Michael Rosenberg 13:45
So you say that, again, there's not there are not many things which cannot be altered, meaning you can use this all over the place.
Neill Ricketts 13:50
Yeah, I don't know of very many things that aren't improved through the use of this technology. So it doesn't matter whether you're talking about trainers, or you're talking about clothes, or you're talking about military aircraft, they all have benefits that can be achieved through these materials. The thing is, we don't actually know what we're doing at the moment. So this is a new science, and we're having to create the rules as we go through. Four or five years ago, we wouldn't have had the technology that we're talking about here, we wouldn't have known about it. So what we have to do is we have to translate that into something that's practical. So we've probably laid, you know, 1000 tons of concrete that’s been reinforced..
Michael Rosenberg 14:30
So, tell us about concrete because we're talking about cities. And and the cement industry, if it was a country, would be, I think, the eighth largest emitter of carbon on the planet. You know, cement, it takes a lot of carbon to make it. There's a lot of carbon in concrete, but as I understand you can reduce the carbon footprint of a concrete building or a concrete road or whatever, by up to 20%. How?
Neill Ricketts 14:51
Yeah, but there's a whole load of other advantages. So the hot topic at the moment is carbon dioxide but if you want to put a building up, you don't want to wait for it to cure, you want to be able to get add on to that concrete slab quicker. Graphene, you know, one of its top three prime properties is changing the thermodynamics of almost anything you put it into. So it doesn't matter whether it's plastic or it's concrete, you change the very thing that we've been doing for 100 years. And that's the thing that's happening now within this industry, is that we're really starting to challenge, as Frank and Yury said, the preconditions that we had before. So if we want to create lasers, or we want to create sensors, which are much better than we've ever had, we can do that. And Yury said, you know, we could have sensors on our arms that give us medical data.
Michael Rosenberg 15:44
I'm not sure I want sensors on my arm, if you will, I have a choice.
Neill Ricketts 15:45
Yeah, no, you will have a choice. But think about COVID. If we had access to all of that data, we wouldn't necessarily be wearing masks because we could grab that data straightaway. And so what we need is enabling technologies to bring some of this science fiction to life to create that magic. And that's what graphene is, it's enabling technology to really radically kind of change what we've been doing for 100 years.
Michael Rosenberg 16:09
So the concrete, how does graphene save carbon, just to be clar?
Neill Ricketts 16:14
So the creation of cement is an ecological problem. You've already mentioned that it has a huge downside, in terms of CO2. So what we do is by reducing the amount of concrete that's used, by changing the process by which concrete actually cures, using the graphene, using the thermodynamic properties of this new wonder material, we can then reduce the amount of cement that's used,
Michael Rosenberg 16:43
So I can pour less concrete.
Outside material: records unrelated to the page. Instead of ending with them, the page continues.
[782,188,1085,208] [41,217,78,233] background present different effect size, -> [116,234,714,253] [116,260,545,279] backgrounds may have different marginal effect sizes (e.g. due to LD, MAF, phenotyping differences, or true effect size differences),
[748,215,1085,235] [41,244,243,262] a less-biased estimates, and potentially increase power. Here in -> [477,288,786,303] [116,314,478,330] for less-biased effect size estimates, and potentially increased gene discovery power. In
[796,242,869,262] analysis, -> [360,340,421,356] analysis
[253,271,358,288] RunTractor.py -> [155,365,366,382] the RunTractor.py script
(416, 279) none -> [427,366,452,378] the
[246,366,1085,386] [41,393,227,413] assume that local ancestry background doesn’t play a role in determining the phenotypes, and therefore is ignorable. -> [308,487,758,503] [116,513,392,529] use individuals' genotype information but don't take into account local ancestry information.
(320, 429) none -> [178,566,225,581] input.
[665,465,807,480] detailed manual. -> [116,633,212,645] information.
And it cures faster and it's stronger than the alternative?
Neill Ricketts 16:51
So my background, I'm not an academic, I'm an engineer. And for me, I have a toolkit. I go, and graphene is one of those tools in the toolkit now. I mean, just in the UK, there's 250,000 miles of road. I can't remember the statistics about how much concrete is poured worldwide, but it's huge. What we now know about graphene is what started off as a very, very clever idea in a university has now been scientifically and independently proven to give big benefits. We're talking 30, 40, 50% improvements in some of the mechanical properties. Now as an engineers, we look for tenths of a percent every year. I supplied that at one stage, the Formula One industry, where we measured everything in tenths of a second or hundreds of a second, but what we're seeing here, big, big step changes in almost all of the applications that we're looking at.
Michael Rosenberg 17:44
And just to stick with you just for a moment, then we'll go to your questions. If you have some Versarian, I understand it has different material lines. Now, I think you told me that you're investing in some materials, mainly because you think that tomorrow you'll be able to put graphene and other advanced materials in them and actually make better, cheaper, brighter stuff. Is that correct?
Neill Ricketts 18:04
Yeah, I think graphene has its benefits. But one of the downsides to graphene, you put it in anything, it's black. And so you know, if that's a textile application or a plastic application, you need to find a different material. So you might use a few layer hexagonal boron nitride…
Michael Rosenberg 18:20
You might use what?
Neill Ricketts 18:22
Few layer hexagonal boron nitride
Michael Rosenberg 18:23
Yeah, we all know what that is, like graphene. Okay.
Neill Ricketts 18:27
It’s white graphene. So, you know, that has some of the similar properties of graphene, when you get it down to these few layer and single layer configurations. But it has some different properties. So graphene is highly electrically conductive, hexagonal boron nitride isn't. So you can exploit these different properties in devices. The thing is, and this is the thing I tell a lot of people, when I was an apprentice, we made things to a 1,000th of an inch, and we thought we were really, really clever. And then machine tools improved, and processes improved and we got down to like microns. So when I was doing advanced coatings, in the motor racing field, it was, you know, microns. And now we're looking at, you know, building these devices up in an atomic layer. I don't think people understand how far the materials world has gone in a relatively short period of time. It's a very, very exciting time to be either an engineer or scientist.
Michael Rosenberg 19:19
Fantastic, fantastic. I don't know if we have a microphone. If there's any questions from the audience. I've got more questions myself, if you don't have them, and the light is kind of in my eyes, but that's okay. We have a question here. Do we have a microphone for the gentlemen? And if you sir, if you could say who you are and where you're from, before you ask your question. That'd be very helpful.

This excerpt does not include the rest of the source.